Cluster-based Phrase Transformation Plan

Architecture

Replace token-by-token translation with a five-stage pipeline:

source tokens
    → ParseClusters         (phrase segmentation, particle/position mode)
    → TranslateCluster      (semantic-coord lookup per cluster)
    → ReorderClusters       (canonical order from language descriptor)
    → InsertMarkers         (particles, prepositions, copula)
    → string output

All stages driven by language descriptor records in the lattice. Adding a new language = registering a descriptor record + particle role map. No code changes required.

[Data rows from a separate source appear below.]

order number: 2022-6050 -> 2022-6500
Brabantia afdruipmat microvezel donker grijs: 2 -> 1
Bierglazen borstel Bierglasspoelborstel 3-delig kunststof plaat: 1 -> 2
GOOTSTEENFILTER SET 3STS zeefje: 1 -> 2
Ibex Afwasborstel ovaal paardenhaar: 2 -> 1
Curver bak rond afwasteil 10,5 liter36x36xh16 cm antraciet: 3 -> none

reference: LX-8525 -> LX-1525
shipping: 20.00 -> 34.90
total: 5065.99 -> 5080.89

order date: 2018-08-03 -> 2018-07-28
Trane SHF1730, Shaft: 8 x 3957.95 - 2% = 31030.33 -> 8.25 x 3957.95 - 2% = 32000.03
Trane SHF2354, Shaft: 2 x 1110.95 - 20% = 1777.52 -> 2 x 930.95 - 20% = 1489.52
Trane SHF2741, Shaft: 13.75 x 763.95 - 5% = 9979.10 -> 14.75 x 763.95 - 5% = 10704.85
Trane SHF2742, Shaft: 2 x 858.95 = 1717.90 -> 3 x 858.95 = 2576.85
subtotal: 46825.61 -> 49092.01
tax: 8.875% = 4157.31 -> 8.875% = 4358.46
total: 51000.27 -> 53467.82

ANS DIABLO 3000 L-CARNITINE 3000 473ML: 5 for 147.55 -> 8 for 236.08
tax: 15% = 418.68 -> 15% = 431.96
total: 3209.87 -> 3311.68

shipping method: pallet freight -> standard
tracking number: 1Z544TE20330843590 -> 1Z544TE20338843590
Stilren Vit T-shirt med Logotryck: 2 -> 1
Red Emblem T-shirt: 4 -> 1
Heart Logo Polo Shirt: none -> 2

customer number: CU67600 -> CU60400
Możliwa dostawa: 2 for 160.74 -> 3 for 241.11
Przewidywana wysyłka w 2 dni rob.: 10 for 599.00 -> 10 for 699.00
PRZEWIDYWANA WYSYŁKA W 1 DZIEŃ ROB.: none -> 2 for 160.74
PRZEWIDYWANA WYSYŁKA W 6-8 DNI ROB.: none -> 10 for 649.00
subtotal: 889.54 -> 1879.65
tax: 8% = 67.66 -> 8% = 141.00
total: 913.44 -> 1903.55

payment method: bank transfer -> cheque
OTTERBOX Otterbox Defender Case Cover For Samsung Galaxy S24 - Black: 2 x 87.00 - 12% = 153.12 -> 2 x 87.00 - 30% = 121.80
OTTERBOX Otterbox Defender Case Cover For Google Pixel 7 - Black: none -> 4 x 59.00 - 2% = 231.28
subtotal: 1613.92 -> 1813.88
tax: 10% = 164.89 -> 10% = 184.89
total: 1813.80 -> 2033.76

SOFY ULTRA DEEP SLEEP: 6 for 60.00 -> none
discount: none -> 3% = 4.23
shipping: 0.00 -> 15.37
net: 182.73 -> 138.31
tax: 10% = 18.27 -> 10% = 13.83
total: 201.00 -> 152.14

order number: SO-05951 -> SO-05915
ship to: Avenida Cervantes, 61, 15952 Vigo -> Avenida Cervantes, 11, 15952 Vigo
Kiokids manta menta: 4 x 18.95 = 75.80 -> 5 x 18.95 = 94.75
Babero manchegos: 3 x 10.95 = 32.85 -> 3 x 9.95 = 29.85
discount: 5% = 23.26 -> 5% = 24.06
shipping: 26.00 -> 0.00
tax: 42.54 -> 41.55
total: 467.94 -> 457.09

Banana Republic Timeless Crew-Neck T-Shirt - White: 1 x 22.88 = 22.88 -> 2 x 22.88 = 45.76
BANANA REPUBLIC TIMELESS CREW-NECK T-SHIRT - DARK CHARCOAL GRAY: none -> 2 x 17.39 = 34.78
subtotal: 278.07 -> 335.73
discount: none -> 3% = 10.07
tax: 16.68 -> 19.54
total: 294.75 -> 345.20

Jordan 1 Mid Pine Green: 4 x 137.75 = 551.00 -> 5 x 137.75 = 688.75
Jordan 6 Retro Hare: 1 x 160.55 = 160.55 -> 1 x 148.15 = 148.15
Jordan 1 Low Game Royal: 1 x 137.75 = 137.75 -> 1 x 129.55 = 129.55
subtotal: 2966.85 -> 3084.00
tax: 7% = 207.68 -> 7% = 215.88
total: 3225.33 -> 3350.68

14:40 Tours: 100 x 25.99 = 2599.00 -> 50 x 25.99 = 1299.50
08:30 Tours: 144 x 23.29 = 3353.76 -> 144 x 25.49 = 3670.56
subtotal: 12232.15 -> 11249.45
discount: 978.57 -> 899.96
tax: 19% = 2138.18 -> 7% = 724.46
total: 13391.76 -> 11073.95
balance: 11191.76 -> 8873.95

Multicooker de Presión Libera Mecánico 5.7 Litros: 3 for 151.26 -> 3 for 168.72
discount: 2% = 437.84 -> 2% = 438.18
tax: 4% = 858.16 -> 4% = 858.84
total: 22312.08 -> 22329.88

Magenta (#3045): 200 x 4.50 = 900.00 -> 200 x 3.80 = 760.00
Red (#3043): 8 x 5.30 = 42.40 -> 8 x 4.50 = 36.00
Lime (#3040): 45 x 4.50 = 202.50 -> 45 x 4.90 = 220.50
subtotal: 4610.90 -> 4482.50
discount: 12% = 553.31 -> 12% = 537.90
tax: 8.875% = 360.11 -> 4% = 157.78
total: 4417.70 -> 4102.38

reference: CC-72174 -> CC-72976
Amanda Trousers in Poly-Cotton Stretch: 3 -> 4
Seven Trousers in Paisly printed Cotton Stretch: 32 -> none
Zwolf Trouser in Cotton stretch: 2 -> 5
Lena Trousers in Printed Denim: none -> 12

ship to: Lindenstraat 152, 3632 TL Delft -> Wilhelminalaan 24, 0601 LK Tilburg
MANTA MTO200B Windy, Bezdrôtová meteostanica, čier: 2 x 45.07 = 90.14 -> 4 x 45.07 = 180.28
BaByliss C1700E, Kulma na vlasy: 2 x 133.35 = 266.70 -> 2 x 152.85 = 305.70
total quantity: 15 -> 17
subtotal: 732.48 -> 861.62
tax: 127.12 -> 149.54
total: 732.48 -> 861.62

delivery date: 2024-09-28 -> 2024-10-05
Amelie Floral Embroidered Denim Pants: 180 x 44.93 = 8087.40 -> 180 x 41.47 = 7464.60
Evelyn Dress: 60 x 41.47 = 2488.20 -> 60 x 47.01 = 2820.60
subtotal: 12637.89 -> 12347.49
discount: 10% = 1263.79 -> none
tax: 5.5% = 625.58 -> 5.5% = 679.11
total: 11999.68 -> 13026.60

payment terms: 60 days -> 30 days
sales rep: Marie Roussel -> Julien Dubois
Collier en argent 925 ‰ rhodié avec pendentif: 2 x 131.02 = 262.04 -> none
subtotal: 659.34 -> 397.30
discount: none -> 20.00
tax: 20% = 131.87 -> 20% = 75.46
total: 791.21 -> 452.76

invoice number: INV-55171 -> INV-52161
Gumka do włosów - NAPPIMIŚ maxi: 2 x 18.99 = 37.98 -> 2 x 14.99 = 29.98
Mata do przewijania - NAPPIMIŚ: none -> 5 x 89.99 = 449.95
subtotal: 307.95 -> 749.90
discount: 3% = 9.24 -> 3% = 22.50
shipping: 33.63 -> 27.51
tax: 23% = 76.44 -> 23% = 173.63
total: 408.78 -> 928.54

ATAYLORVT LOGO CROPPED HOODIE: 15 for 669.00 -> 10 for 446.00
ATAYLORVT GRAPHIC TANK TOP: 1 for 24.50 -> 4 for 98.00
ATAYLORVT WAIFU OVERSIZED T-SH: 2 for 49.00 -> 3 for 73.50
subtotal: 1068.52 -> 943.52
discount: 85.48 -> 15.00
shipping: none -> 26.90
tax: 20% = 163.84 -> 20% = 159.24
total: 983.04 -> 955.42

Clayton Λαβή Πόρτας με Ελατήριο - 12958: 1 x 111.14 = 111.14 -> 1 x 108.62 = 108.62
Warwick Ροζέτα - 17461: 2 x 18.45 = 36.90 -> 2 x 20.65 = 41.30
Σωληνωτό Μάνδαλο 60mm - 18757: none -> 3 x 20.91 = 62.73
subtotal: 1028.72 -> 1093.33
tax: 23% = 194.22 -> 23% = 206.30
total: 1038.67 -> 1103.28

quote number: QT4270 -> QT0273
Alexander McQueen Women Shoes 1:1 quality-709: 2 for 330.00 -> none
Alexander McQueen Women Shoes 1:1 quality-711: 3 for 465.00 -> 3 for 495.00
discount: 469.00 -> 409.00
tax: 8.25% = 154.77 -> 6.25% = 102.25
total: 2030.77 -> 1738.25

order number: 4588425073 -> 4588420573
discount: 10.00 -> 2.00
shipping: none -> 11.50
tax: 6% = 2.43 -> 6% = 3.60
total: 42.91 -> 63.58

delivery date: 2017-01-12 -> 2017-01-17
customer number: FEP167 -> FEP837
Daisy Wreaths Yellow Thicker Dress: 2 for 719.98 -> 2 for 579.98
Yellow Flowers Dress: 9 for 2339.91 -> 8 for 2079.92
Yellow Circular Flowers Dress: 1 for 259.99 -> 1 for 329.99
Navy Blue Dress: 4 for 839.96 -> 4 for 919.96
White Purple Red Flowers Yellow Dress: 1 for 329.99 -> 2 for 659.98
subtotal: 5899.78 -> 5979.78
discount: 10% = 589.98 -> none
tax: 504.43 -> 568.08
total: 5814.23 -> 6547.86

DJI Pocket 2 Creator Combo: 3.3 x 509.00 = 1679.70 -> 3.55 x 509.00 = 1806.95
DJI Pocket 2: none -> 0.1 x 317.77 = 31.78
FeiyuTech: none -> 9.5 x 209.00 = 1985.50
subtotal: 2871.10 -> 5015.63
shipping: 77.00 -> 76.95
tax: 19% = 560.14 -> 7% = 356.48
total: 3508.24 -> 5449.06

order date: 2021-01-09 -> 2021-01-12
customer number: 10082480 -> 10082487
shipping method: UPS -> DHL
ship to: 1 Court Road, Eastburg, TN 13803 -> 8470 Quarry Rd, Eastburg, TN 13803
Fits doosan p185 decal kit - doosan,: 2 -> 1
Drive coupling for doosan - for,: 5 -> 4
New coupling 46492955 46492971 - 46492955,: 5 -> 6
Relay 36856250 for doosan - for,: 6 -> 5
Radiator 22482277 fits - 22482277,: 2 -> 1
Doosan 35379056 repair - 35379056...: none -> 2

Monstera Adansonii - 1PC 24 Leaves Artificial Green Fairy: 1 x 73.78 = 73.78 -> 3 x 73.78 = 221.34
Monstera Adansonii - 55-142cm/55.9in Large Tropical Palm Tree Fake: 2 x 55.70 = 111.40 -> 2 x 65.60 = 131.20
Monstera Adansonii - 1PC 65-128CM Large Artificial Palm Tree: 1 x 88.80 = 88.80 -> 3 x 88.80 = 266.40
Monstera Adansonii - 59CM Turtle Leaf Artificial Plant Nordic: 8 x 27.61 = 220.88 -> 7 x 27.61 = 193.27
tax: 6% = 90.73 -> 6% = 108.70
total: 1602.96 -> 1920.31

Step 1 — Language descriptor records

New file: transdb/langdesc.mx

Record at MakeKey(lang, 0, "") — empty word, lang-scoped:

Branch bits 0-2: canonical order  (SVO=0, SOV=1, VSO=2, VOS=3, OVS=4, OSV=5)
Branch bit 3:    head direction   (initial=0, final=1)
Branch bit 4:    parsing mode     (position-bounded=0, particle-bounded=1)
Branch bit 5:    relative clause  (post-nominal=0, pre-nominal=1)
Branch bit 6:    copula           (overt=0, zero-copula=1)
DataFile bits 6-7: marker system (prepositional=0, postpositional=1, case=2)

Language	Order	Head	Mode	RC	Copula	Markers
EN	SVO	initial	position	post	overt	prep
JA	SOV	final	particle	pre	zero	postpos
KO	SOV	final	particle	pre	overt	postpos

New command: transdb lang-init -lang <en|ja|ko|...>

Step 2 — Particle role map records

Particle roles stored in branch 2 (Bcooccur, currently empty — repurposed as role registry) at MakeKey(lang, NP_semantic_coord, particle_form).

Non-ambiguous particles at coord=0:

MakeKey(LangJA, 0, "は") → role = NP_subj_topic
MakeKey(LangJA, 0, "が") → role = NP_subj_gram
MakeKey(LangJA, 0, "を") → role = NP_obj_direct
MakeKey(LangJA, 0, "から") → role = PP_source
MakeKey(LangJA, 0, "まで") → role = PP_limit
MakeKey(LangJA, 0, "と") → role = PP_comitative

Ambiguous particles with coord-keyed entries (RelaxCoord resolves via NP semantic flags):

MakeKey(LangJA, SemanticPlace<<CoordSemanticShift,   "に") → role = PP_locative
MakeKey(LangJA, SemanticEvent<<CoordSemanticShift,   "に") → role = PP_temporal
MakeKey(LangJA, SemanticHumanObj<<CoordSemanticShift,"に") → role = NP_dative
MakeKey(LangJA, 0,                                   "に") → role = NP_dative (default)
MakeKey(LangJA, SemanticPlace<<CoordSemanticShift,   "で") → role = PP_locative_static
MakeKey(LangJA, 0,                                   "で") → role = PP_instrumental

Step 3 — Cluster parser

New file: transdb/cluster.mx

type ClusterType uint8
const (
    ClusterNPSubj ClusterType = 0
    ClusterNPObj  ClusterType = 1
    ClusterVP     ClusterType = 2
    ClusterPP     ClusterType = 3
    ClusterMod    ClusterType = 4
)

type Cluster struct {
    Kind   ClusterType
    Tokens []string
    Flags  uint64      // accumulated semantic flags
    Role   uint8       // particle role code
    Nested []*Cluster  // relative clause VP if present
    Trans  string      // filled by TranslateCluster
    Copular bool       // sentence is copular (no Bverb in predicate zone)
}

Verb detection — CRITICAL

RC signal check: jaRecordBranch(tree, tok) == uint8(lattice.Bverb) — Bverb (branch 3) only.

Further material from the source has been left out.